Fitness Translocation: Improving Variant Effect Prediction with Biologically-Grounded Data Augmentation
1. The study tackles the long‑standing bottleneck of sparse protein fitness data, which hampers accurate mapping from sequence to function in engineering and evolution.
2. It introduces *fitness translocation*, a data‑augmentation strategy that transfers the mutational effect observed in a homologous protein to a target protein, thereby enriching the target’s training set without new experiments.
3. Using pretrained protein language models, the method computes an embedding offset for each homolog variant (variant embedding minus wild‑type embedding) that captures the mutation’s directional change in latent space.

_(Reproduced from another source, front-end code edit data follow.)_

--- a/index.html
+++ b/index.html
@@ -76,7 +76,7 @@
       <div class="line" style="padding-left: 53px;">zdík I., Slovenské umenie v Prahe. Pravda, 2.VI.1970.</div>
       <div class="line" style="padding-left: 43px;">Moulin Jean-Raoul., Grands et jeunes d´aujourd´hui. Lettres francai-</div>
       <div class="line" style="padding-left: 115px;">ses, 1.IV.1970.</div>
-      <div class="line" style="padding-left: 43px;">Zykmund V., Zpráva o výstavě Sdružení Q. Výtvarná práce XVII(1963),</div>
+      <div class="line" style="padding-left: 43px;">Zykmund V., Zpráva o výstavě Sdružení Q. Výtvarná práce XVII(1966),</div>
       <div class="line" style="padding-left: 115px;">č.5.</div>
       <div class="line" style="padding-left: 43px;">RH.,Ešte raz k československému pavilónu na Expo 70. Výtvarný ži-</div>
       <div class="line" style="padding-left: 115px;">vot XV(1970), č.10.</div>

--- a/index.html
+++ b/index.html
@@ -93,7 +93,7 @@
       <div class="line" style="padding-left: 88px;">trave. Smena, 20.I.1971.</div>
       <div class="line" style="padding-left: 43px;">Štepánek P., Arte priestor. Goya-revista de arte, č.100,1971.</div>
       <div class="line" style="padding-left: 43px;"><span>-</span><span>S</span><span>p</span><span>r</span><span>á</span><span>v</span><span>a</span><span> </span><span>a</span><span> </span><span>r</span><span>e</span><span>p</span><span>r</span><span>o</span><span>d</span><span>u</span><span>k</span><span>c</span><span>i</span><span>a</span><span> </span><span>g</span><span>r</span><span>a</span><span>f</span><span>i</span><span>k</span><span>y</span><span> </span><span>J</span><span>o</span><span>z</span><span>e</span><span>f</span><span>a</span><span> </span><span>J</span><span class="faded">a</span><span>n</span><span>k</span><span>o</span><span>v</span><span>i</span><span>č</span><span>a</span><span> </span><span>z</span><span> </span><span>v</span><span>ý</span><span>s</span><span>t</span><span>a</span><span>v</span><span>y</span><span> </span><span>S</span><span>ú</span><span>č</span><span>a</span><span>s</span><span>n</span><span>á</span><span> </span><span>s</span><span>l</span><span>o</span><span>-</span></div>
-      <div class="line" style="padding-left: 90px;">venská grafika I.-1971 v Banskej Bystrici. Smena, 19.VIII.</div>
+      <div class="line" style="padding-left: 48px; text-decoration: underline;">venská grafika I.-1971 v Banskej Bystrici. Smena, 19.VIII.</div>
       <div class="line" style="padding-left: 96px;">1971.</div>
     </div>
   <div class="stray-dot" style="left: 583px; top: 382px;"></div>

4. The offset is applied to the target wild‑type embedding, creating a synthetic variant that inherits the homolog’s measured fitness (normalized by wild‑type fitness), thus preserving biological relevance in the augmented data.
5. Because the technique operates solely in embedding space, it requires no sequence alignment and can be applied to homologs with as little as 35 % sequence identity, making it well suited for low‑data regimes.

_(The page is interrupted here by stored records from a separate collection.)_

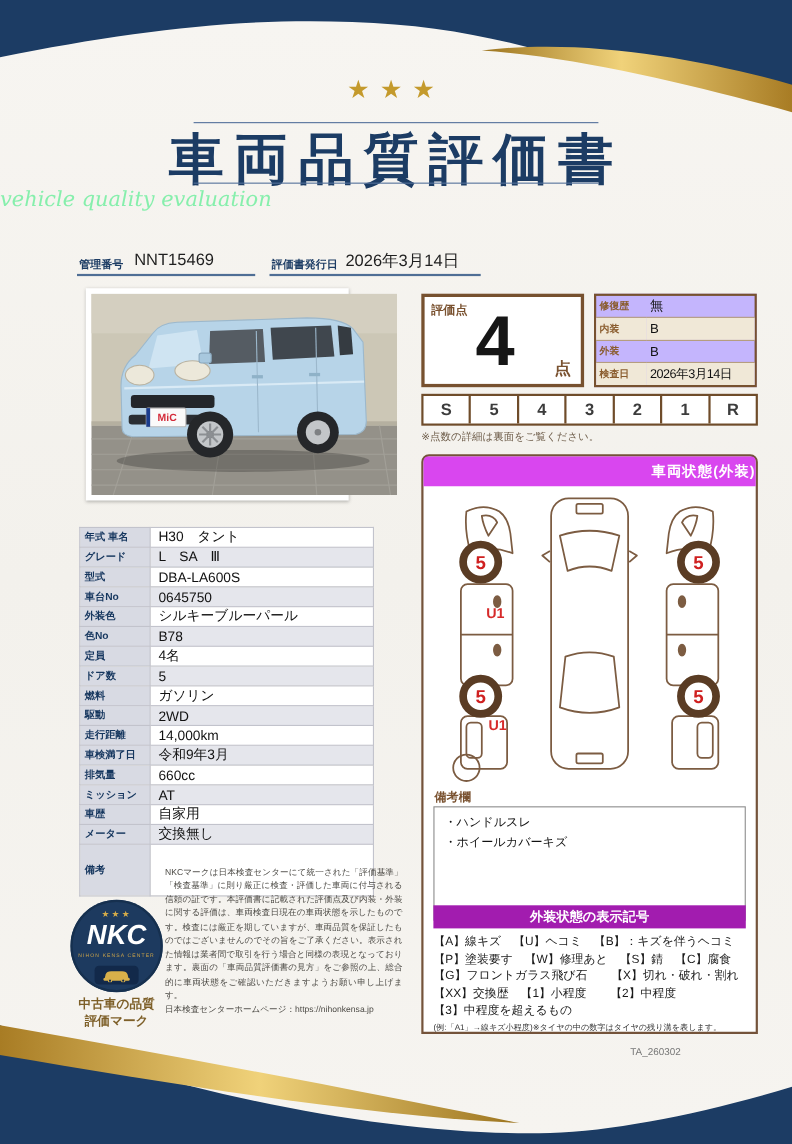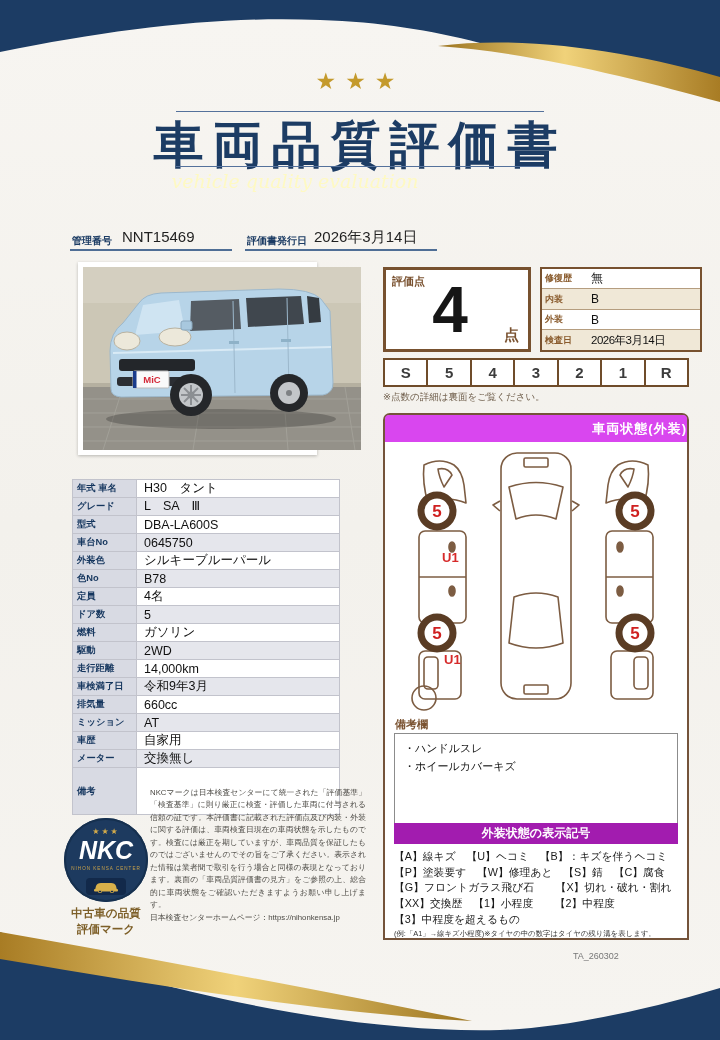--- a/index.html
+++ b/index.html
@@ -14,8 +14,8 @@
   .hline{left:176px;width:368px;height:1px;background:#54719b;}
   .title{left:0;top:112px;width:720px;text-align:center;font-family:"DejaVu Serif","Liberation Serif",serif;
          font-weight:bold;font-size:50px;color:#1c3c64;letter-spacing:9px;}
-  .subtitle{left:0;top:170px;width:590px;text-align:center;font-family:"DejaVu Serif",serif;
-            font-style:italic;font-size:19px;color:#fef9c3;}
+  .subtitle{left:0;top:170px;width:590px;font-family:"DejaVu Serif",serif;
+            font-style:italic;font-size:19px;color:#86efac;}
 
   
   .meta-label{font-size:10px;font-weight:bold;color:#1c3c64;}

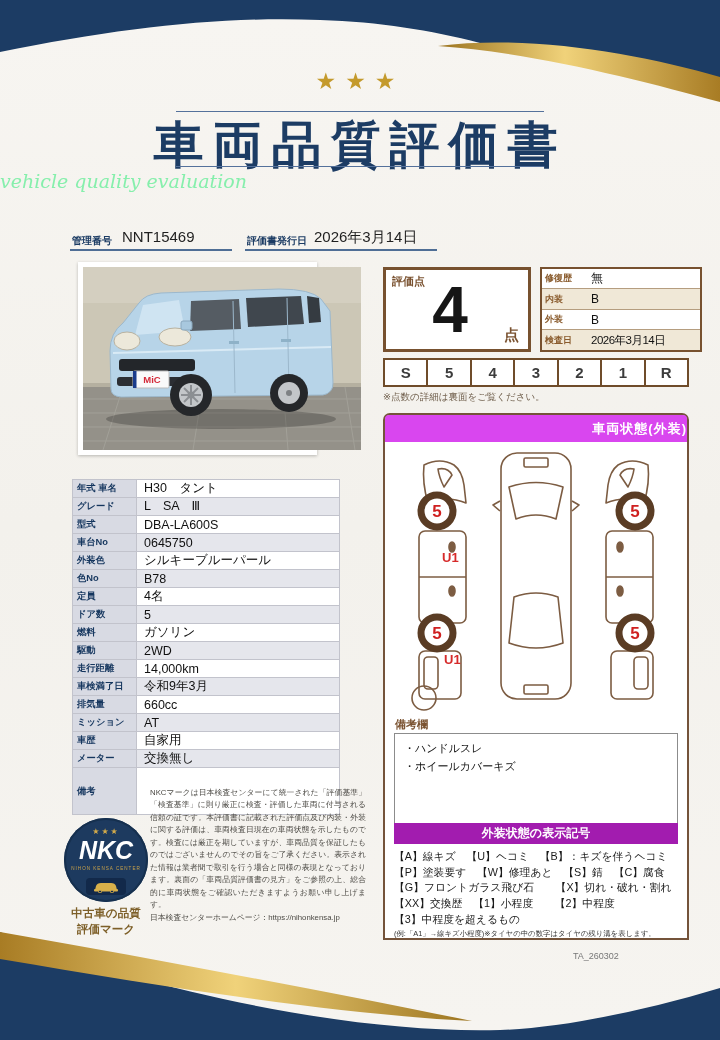--- a/index.html
+++ b/index.html
@@ -33,7 +33,7 @@
   .score-unit{position:absolute;right:9px;bottom:4px;font-size:15px;font-weight:bold;color:#7a5230;}
 
   
-  .sumbox{left:540px;top:267px;width:162px;height:85px;background:#ffffff;border:2px solid #77512f;box-sizing:border-box;}
+  .sumbox{left:540px;top:267px;width:148px;height:85px;background:#c4b5fd;border:2px solid #77512f;box-sizing:border-box;}
   table.sum{border-collapse:collapse;width:100%;height:100%;table-layout:fixed;}
   table.sum td{border-top:1px solid #b59d7f;font-size:12px;color:#111;padding:0 3px;height:19px;}
   table.sum tr:first-child td{border-top:none;}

6. The authors benchmarked fitness translocation on three diverse protein families—IGPS enzymes, green fluorescent proteins, and SARS‑CoV‑2 spike proteins—using multiple predictors (SVR, RF, Lasso) and language models (ESM‑2, ESM‑1v).
7. Across all configurations, augmentation consistently improved Spearman correlation, with the largest gains observed for SARS‑CoV‑2 spike cell‑entry predictions, followed by IGPS enzymatic activity and GFP fluorescence.

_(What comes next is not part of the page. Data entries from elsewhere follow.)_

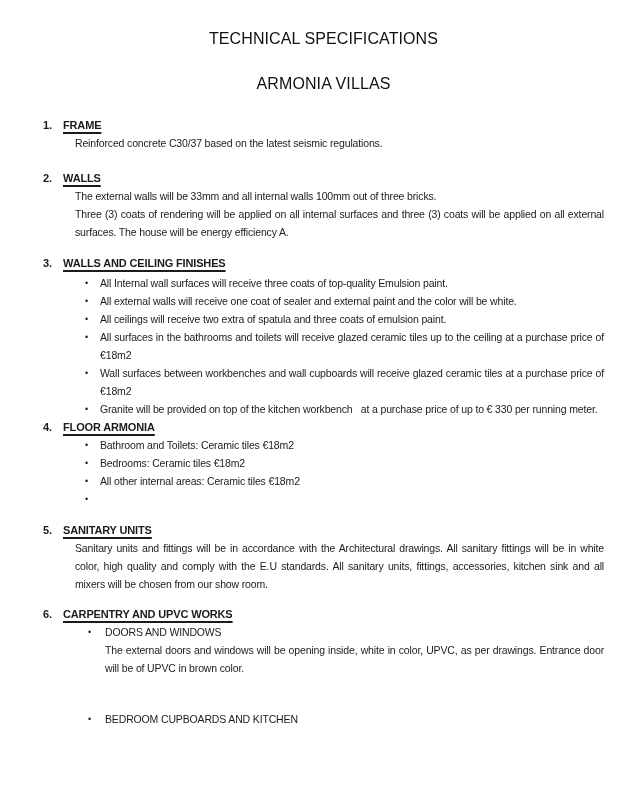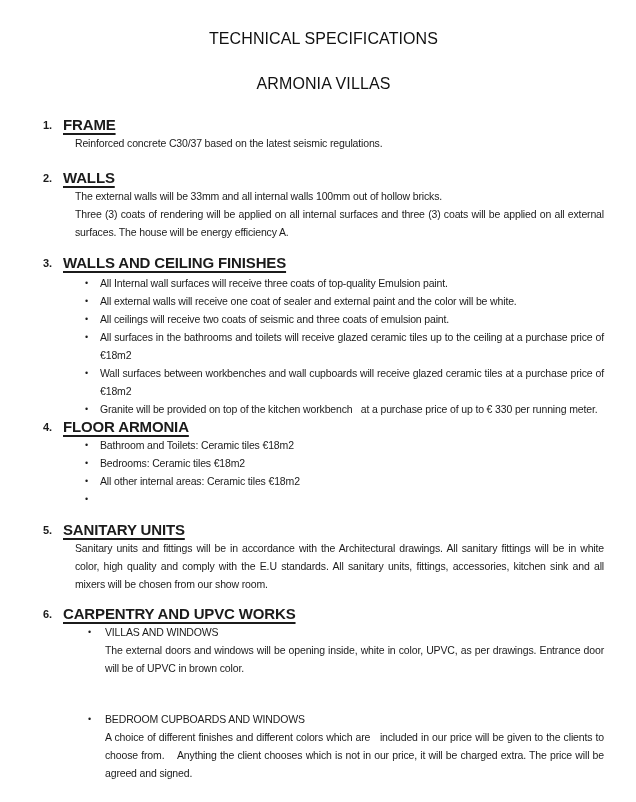--- a/index.html
+++ b/index.html
@@ -45,7 +45,7 @@
   }
   .head {
     font-weight: bold;
-    font-size: 15px;
+    font-size: 11px;
     text-decoration: underline;
     text-decoration-thickness: 1.5px;
     text-underline-offset: 3px;

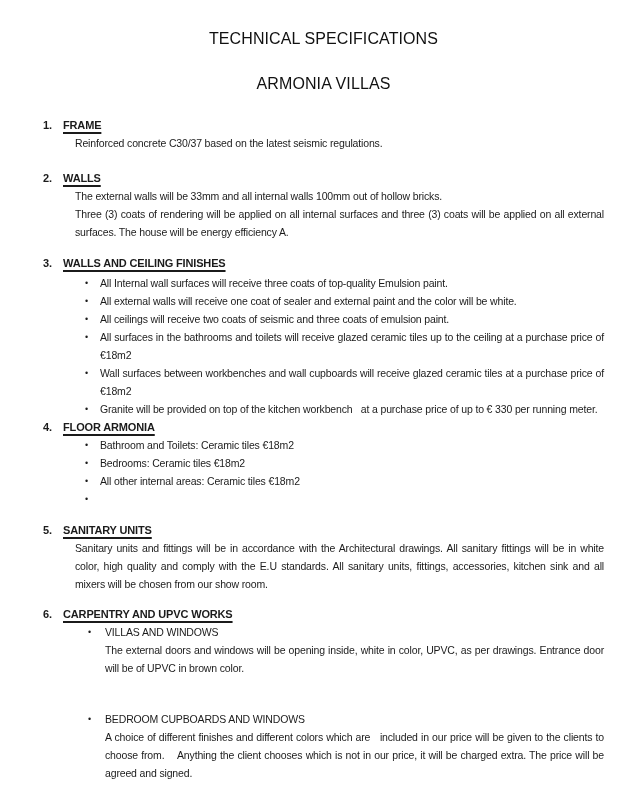--- a/index.html
+++ b/index.html
@@ -111,7 +111,7 @@
       <span class="num">2.</span>
       <span class="head">WALLS</span>
     </div>
-    <p class="body">The external walls will be 33mm and all internal walls 100mm out of hollow bricks.</p>
+    <p class="body">The external walls will be 33mm and all internal walls 100mm out of three bricks.</p>
     <p class="body just">Three (3) coats of rendering will be applied on all internal surfaces and three (3) coats will be applied on all external surfaces. The house will be energy efficiency A.</p>
   </section>
 

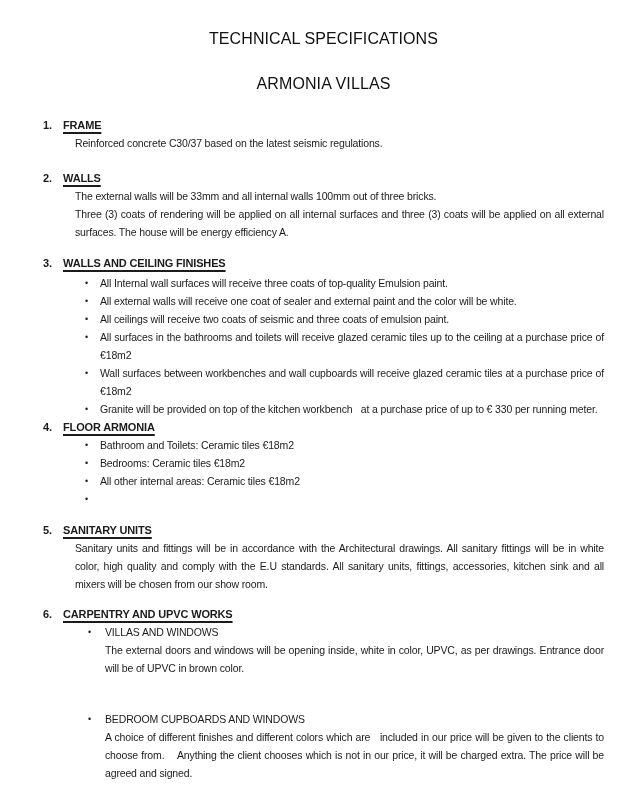--- a/index.html
+++ b/index.html
@@ -131,7 +131,7 @@
       </div>
       <div class="bul">
         <span class="dot">•</span>
-        <span class="txt">All ceilings will receive two coats of seismic and three coats of emulsion paint.</span>
+        <span class="txt">All ceilings will receive two extra of spatula and three coats of emulsion paint.</span>
       </div>
       <div class="bul">
         <span class="dot">•</span>

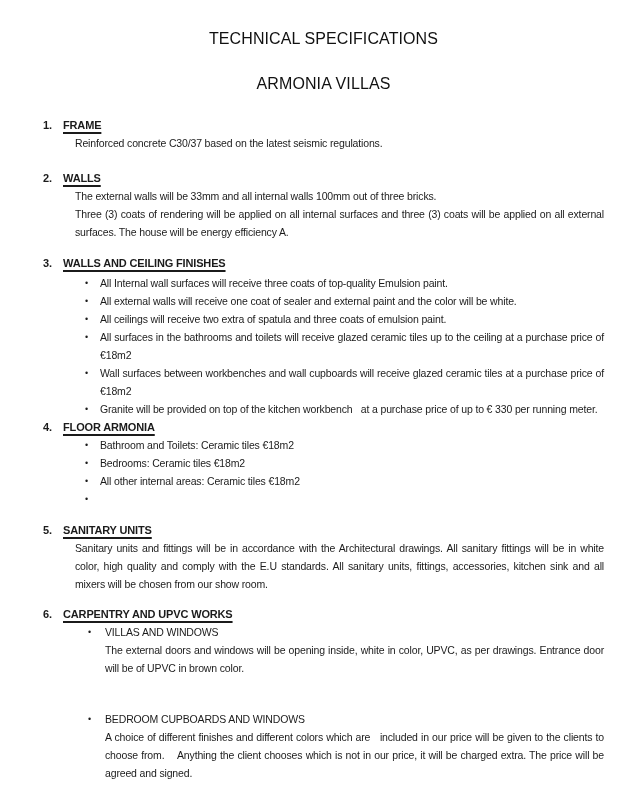--- a/index.html
+++ b/index.html
@@ -189,7 +189,7 @@
     <div class="subsection">
       <div class="bul">
         <span class="dot">•</span>
-        <span class="txt">VILLAS AND WINDOWS</span>
+        <span class="txt">DOORS AND WINDOWS</span>
       </div>
       <p class="sub-body just">The external doors and windows will be opening inside, white in color, UPVC, as per drawings. Entrance door will be of UPVC in brown color.</p>
     </div>

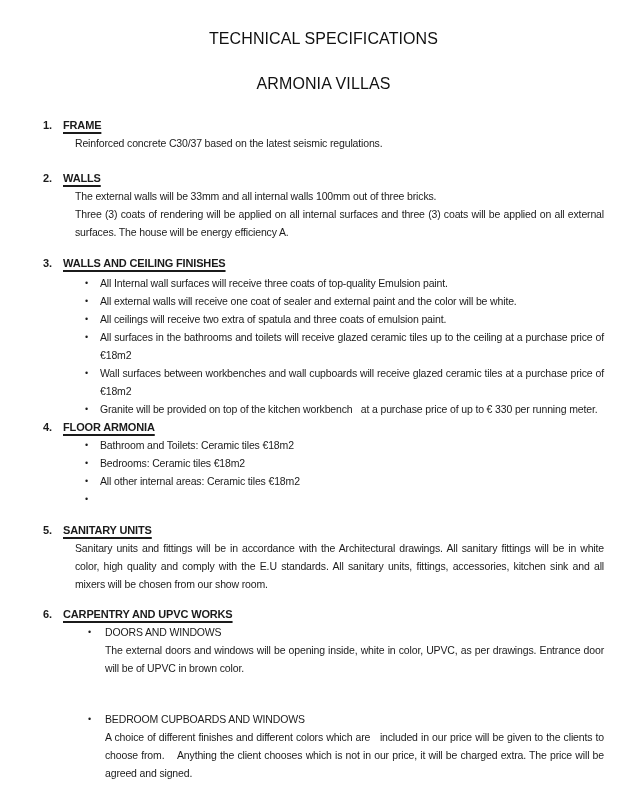--- a/index.html
+++ b/index.html
@@ -197,7 +197,7 @@
     <div class="subsection sub2">
       <div class="bul">
         <span class="dot">•</span>
-        <span class="txt">BEDROOM CUPBOARDS AND WINDOWS</span>
+        <span class="txt">BEDROOM CUPBOARDS AND KITCHEN</span>
       </div>
       <p class="sub-body just">A choice of different finishes and different colors which are   included in our price will be given to the clients to choose from.    Anything the client chooses which is not in our price, it will be charged extra. The price will be agreed and signed.</p>
     </div>

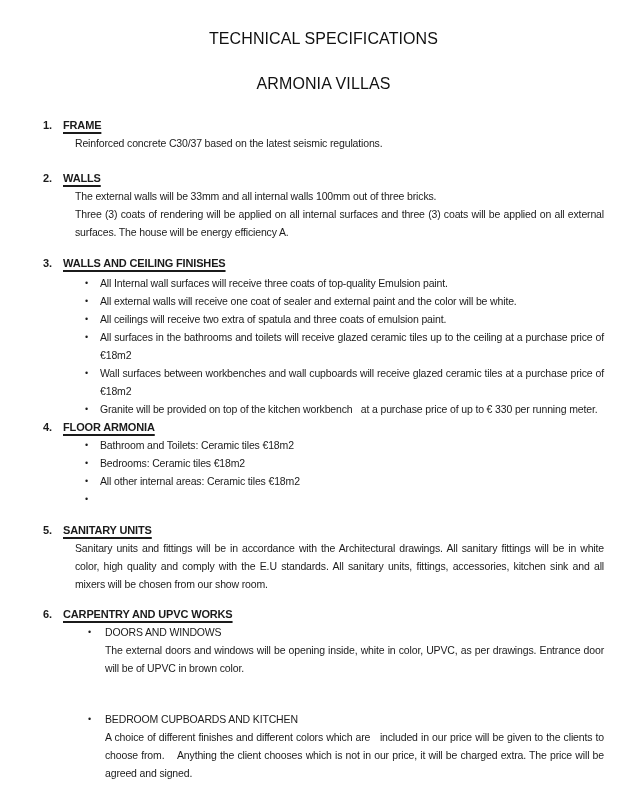--- a/index.html
+++ b/index.html
@@ -199,7 +199,6 @@
         <span class="dot">•</span>
         <span class="txt">BEDROOM CUPBOARDS AND KITCHEN</span>
       </div>
-      <p class="sub-body just">A choice of different finishes and different colors which are   included in our price will be given to the clients to choose from.    Anything the client chooses which is not in our price, it will be charged extra. The price will be agreed and signed.</p>
     </div>
   </section>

8. A homolog‑selection algorithm, grounded in one‑sided paired t‑tests, identifies which homologs yield statistically significant performance boosts, preventing the inclusion of noisy or irrelevant data.
9. Ablation studies show that removing either the statistical test or the sequential selection stage degrades results, underscoring the algorithm’s role in achieving robust improvements.
10. Principal‑component analysis demonstrates that translocation aggregates homolog variant embeddings around the target, indicating that mutational impacts are effectively transferred across sequence space.
11. The method’s success aligns with evidence that fitness landscapes are conserved across phylogenetically distant proteins, validating the biological assumption that evolutionary pressures preserve functional constraints.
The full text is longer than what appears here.